SFEBES2022 Poster Presentations Bone and Calcium (40 abstracts)
1Warwickshire Institute for the Study of Diabetes, Endocrinology, and Metabolism (WISDEM), University Hospital Coventry and Warwickshire, NHS Trust, Coventry, United Kingdom; 2ENT Department, University Hospital Coventry and Warwickshire, NHS Trust, Coventry, United Kingdom
Primary hyperparathyroidism causing symptomatic hypercalcaemia is often encountered in clinical practice. However, hyperparathyroid crisis is a rare and potentially fatal presentation of primary hyperparathyroidism characterised by profoundly symptomatic hypercalcaemia, altered mental status, and cardiac and renal dysfunction. Recognising the need for rapidly controlling hypercalcaemia with aggressive medical therapy and definitive management with early parathyroidectomy are necessary to reduce morbidity and mortality. A 89-year-old man presenting with six weeks history of lethargy, polyuria, polydipsia, confusion and acute kidney injury was found to have raised serum calcium of 3.5 mmo/l (2.10-2.58), suppressed serum phosphate and highest parathyroid hormone (PTH) level of 178.2 pmol/l (1.6-6.9). An ultrasound neck revealed 3.5 cm hypoechoic likely parathyroid neoplasm in the right inferior thyroid pole. He was aggressively treated with intravenous fluids, cinacalcet and intravenous bisphosphonates. Due to refractory symptomatic hypercalcaemia, suspected parathyroid carcinoma and need for withholding anticoagulant, calcitonin was used as a bridging therapy allowing safe and early parathyroidectomy on 14th day of admission. An enlarged superior parathyroid located posterior to recurrent laryngeal nerve and adherent to surrounding structures was removed successfully under local anaesthesia. It resulted in complete resolution of hypercalcaemia and associated symptoms and electrolyte abnormalities. His PTH reduced to 1.2 pmol/l on 3rd and calcium to 1.94 mmol/l on 5th day post-surgery, the later treated with oral calcium and alfacalcidiol. On histopathologic examination, the parathyroid specimen showed multiple fragments with an encapsulated zone of proliferation, compressed normal parathyroid tissue focally in the peripheral regions and no evidence of complete capsular transgression or vascular invasion.

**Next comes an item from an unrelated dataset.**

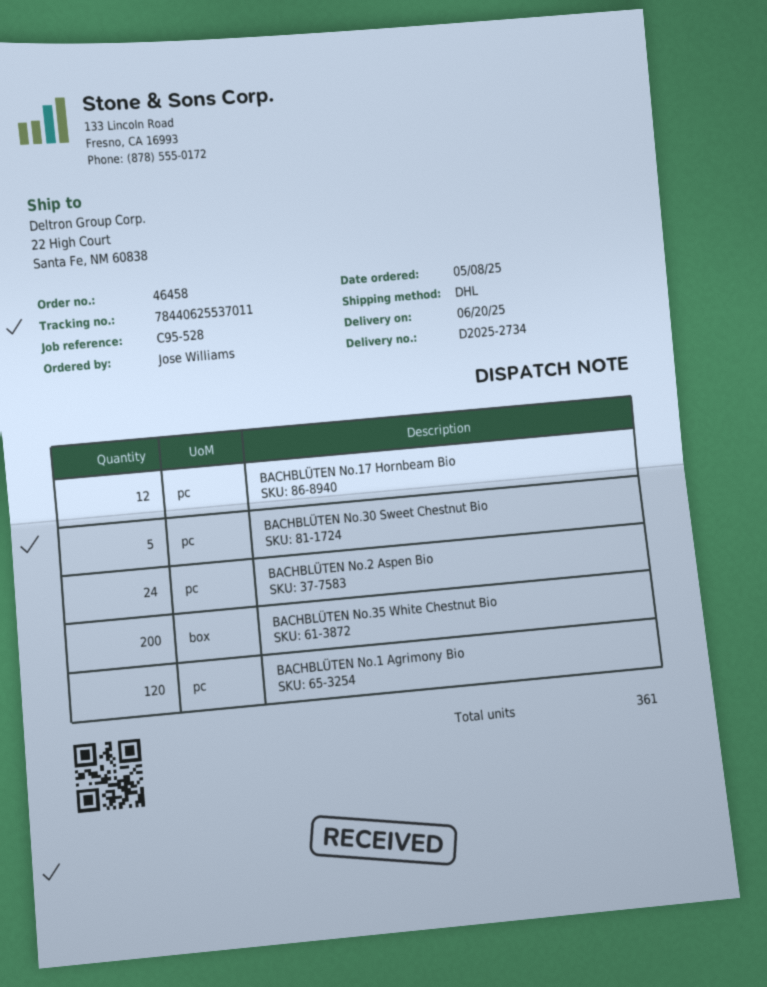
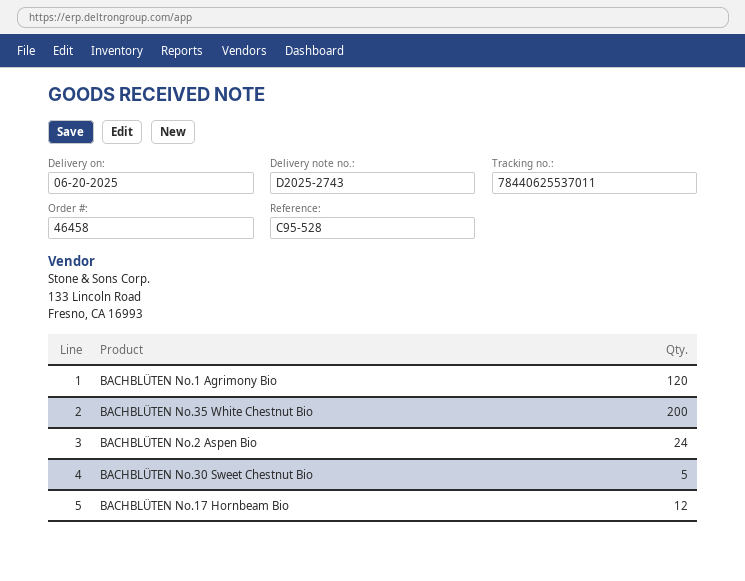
delivery note number: D2025-2734 -> D2025-2743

These features are suggestive of parathyroid adenoma; immunohistochemical examination is pending. Our case demonstrates challenges of managing hyperparathyroid crisis. Aggressive control of hypercalcaemia, with multiple therapeutic agents, and definitive management with early parathyroidectomy after optimising patients condition are crucial for a successful outcome.